For the first day or so all the salinero can do it wait for the sun to do its work of evaporating the water to leave behind large crystals of pure salt. As the water evaporates the salinero steps into the pool and, using a large pushbroom, begins to sweep the freshly formed crystals into piles. This process is repeated until all of the water is gone and a pile of damp salt is left. The salt is then swept and shoveled out of the pit and piled where the product of subsequent evaporations can be added to it. Once the system is set into motion each salinero can average from 2 to 3½ tons of production per night, depending upon his degree of industry.

I emphasize “per night” because many of the salineros prefer to do little work under the sun during the day. They must occasionally venture into the pits to sweep the salt to separate it from the water as it evaporates but much of the shoveling and piling is done as the sun begins to set and the evening breezes cool the lagoon.

After a pit is emptied it is swept clean and refilled with seawater so the process can be repeated. In the 3 months or so of the salt production season a single salinero can produce anywhere from about 240 to 370 tons. Wholesale prices vary but at this time each ton brings about 1,500 pesos piled in the field.

After the salinero processes enough for a load, he notifies a driver to pick up his salt. Some load by hand and others prefer to have the front-end loader do the job mechanically. The driver then takes the load from the flats to a scale near the warehouse. The load is weighed and logged in under the name of the producer and then driven into one of the warehouses where it is dumped, to be bagged later.

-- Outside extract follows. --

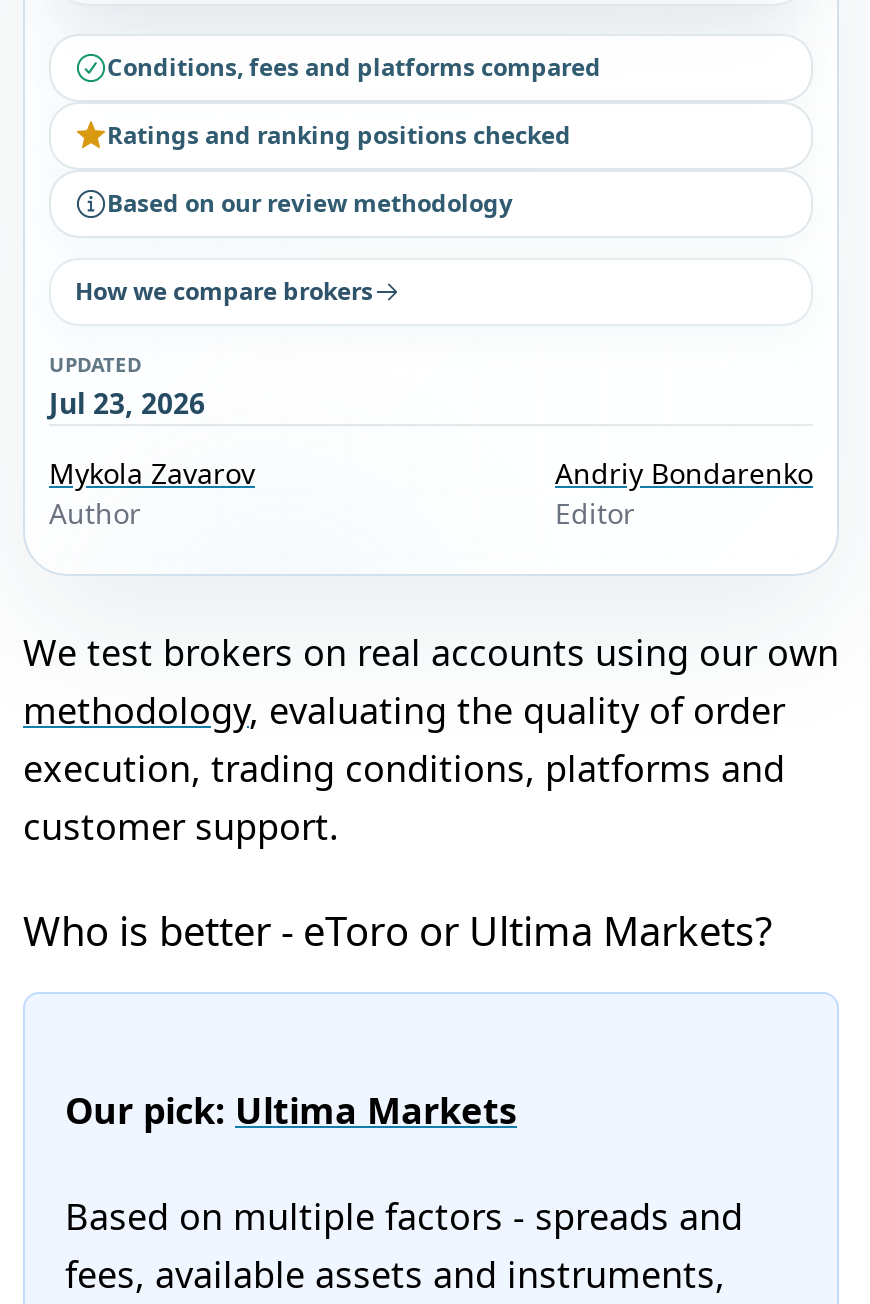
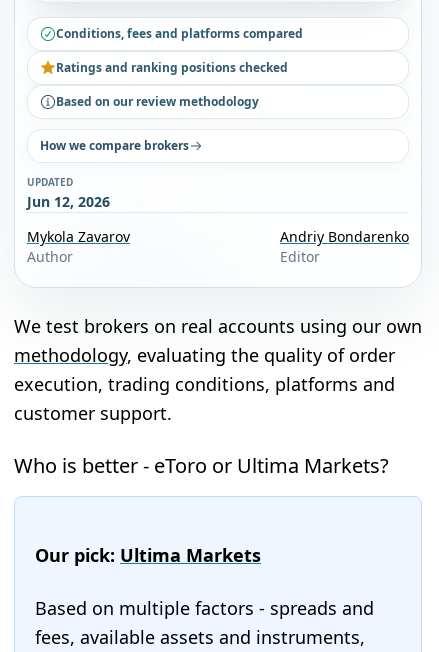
[49,384,205,422] Jul 23, 2026 -> [27,192,110,211] Jun 12, 2026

Most of the salineros work other jobs outside the season, and a high percentage of them come from the city and suburbs of Colima.

The craft of the salinero is a hard one. He works in heat often above 100 degrees. His worksite is the dry salty sun-baked saltrine of a lagoon surrounded by both tropical vegetation as well as the most evil and dangerous of the desert plants. Whatever he needs for the day he must carry in. And he works alone in most cases. But he’s a free man. One who chooses to do this work. One who pays for the privilege of owning his own small business and being his own boss for those few short months in the lagoon. Hard-working, determined to wrest a living from a harsh environment, willing to sacrifice in the short term in order to reap the benefits of his labor, a man to be admired for his industry and determination. Not romantic, this job; but necessary, and appreciated, and with a history that proves its value to the development of Mexico.

The Cuyutlán Salt Museum is open to visitors and is an excellent depiction of what you have just read above.